Second-quarter earnings season will start to wind down next week with fewer than 20 S&P 500 members reporting. Included in the group are Dow Jones industrial average components Cisco Systems (CSCO) and Wal-Mart Stores (WMT). The two will report on Wednesday and Thursday respectively.

The economic calendar is packed. July retail sales, July import and export prices and June business inventories will be released on Tuesday. Wednesday will feature the July Producer Price Index (PPI). The July Consumer Price Index (CPI), the August Empire State manufacturing survey, the August Philadelphia Fed survey and July industrial production and capacity utilization will be published on Thursday. Friday will feature July housing starts and building permits, the preliminary August University of Michigan consumer confidence survey and revised second-quarter productivity.

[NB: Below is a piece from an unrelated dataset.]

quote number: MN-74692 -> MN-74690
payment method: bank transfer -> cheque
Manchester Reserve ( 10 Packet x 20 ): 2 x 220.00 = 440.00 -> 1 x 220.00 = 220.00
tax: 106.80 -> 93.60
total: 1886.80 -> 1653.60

Atlanta Federal Reserve Bank President Dennis Lockhart will speak publicly on Tuesday.

AAII Sentiment Survey

Optimism rebounded in this week’s AAII Sentiment Survey, as neutral sentiment pulled back from last week’s eight-year high.

Bullish sentiment, expectations that stock prices will rise over the next six months, rebounded by 3.9 percentage points to 39.5%. The rise puts bullish sentiment slightly above its long-term historical average of 39.0%.

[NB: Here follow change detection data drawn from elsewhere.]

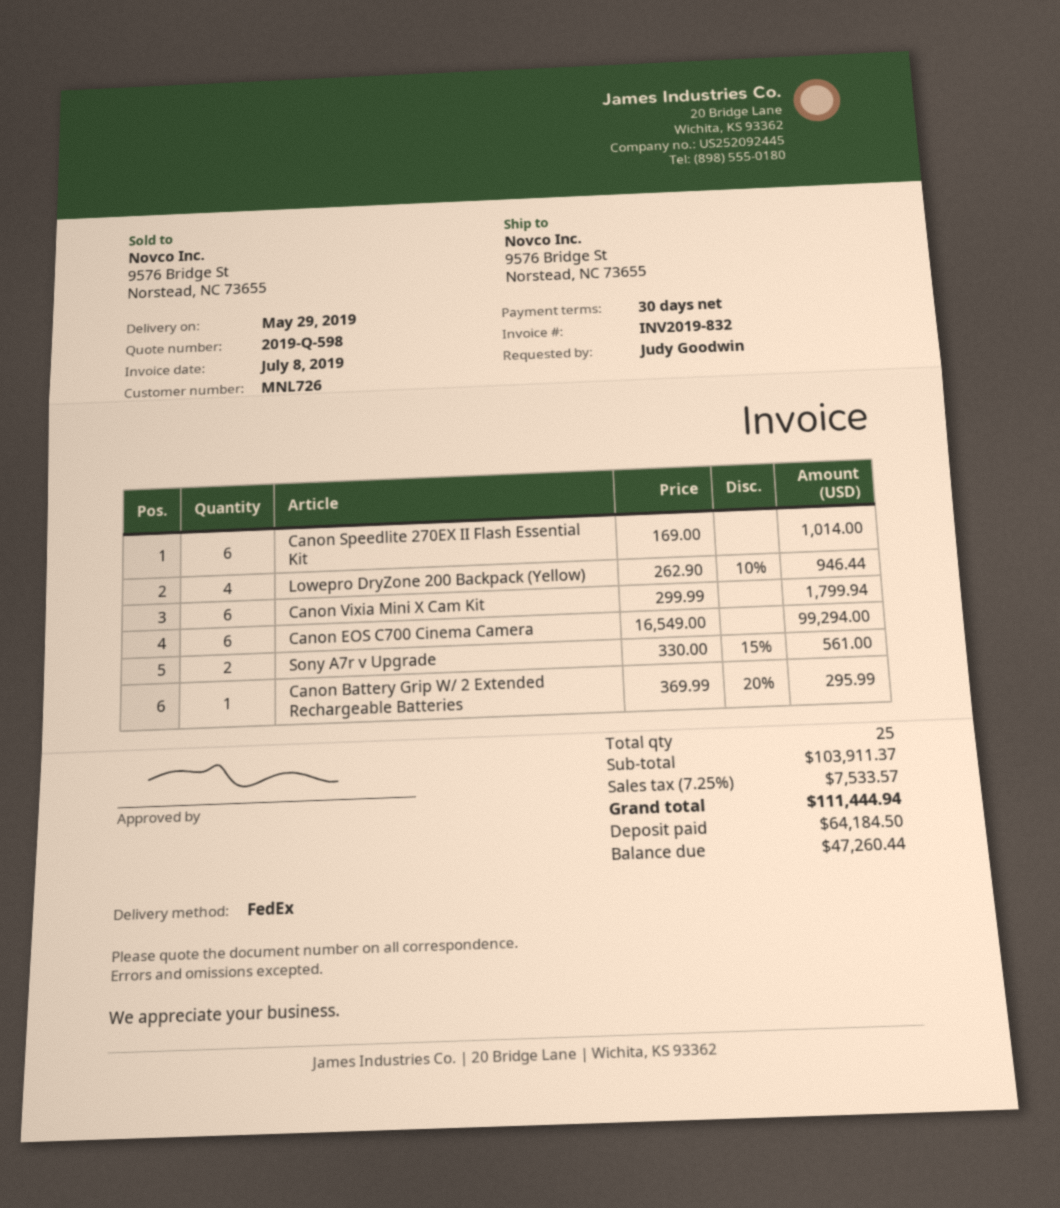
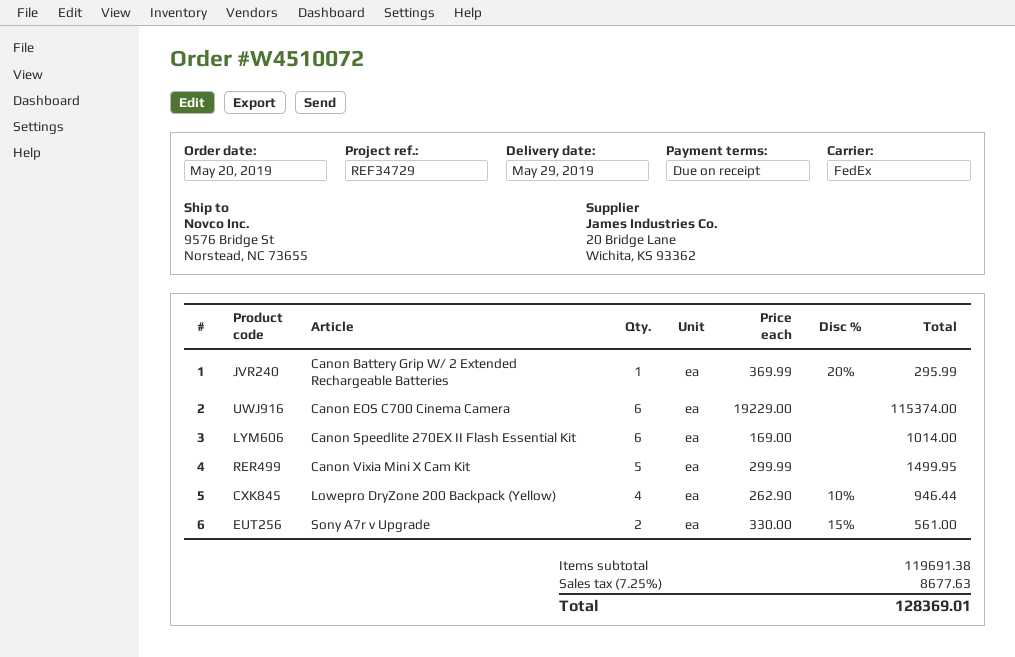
payment terms: 30 days -> on receipt
Canon Vixia Mini X Cam Kit: 6 x 299.99 = 1799.94 -> 5 x 299.99 = 1499.95
Canon EOS C700 Cinema Camera: 6 x 16549.00 = 99294.00 -> 6 x 19229.00 = 115374.00
subtotal: 103911.37 -> 119691.38
tax: 7.25% = 7533.57 -> 7.25% = 8677.63
total: 111444.94 -> 128369.01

Neutral sentiment, expectations that stock prices will stay essentially unchanged, pulled back by 5.5 percentage points to 33.9%. Even with the decline, neutral sentiment is above its historical average of 30.5% for the 11th consecutive week.

Bearish sentiment, expectations that stock prices will fall over the next six months, rose 1.6 percentage points to 26.6%. Though the fourth consecutive weekly increase, pessimism is below its historical average of 30.5% for the sixth consecutive week and the 11th time in 14 weeks.

Neutral sentiment pulled back after reaching its highest level since April 14, 2005, last week. A bit more enthusiasm for stocks, differences in which AAII members responded to this week’s survey and a bit of reversion to the historical average all were contributing factors.

The current levels of bullish and neutral sentiment imply individual investors are not excessively optimistic about the short-term direction of the markets, although the majority is not expecting stock prices to be lower six months from now either. Some individual investors are encouraged by signs of continued economic growth, sustained earnings growth and the length of the current rally. Others, however, are concerned about prevailing valuations, the slow pace of economic growth, interest rate uncertainty and a lack of progress on key issues by Washington politicians.

Since we are in the middle of summer, this week’s special question asked AAII members how closely they monitor their portfolios while on vacation as compared to when they are home. Responses fell into three categories: about the same (38%), less often (26%) and don’t monitor (29%). Some AAII members said the frequency at which they check their portfolios while on vacation depends on their access to the Internet. Other respondents said the point of a vacation is to get away from everything.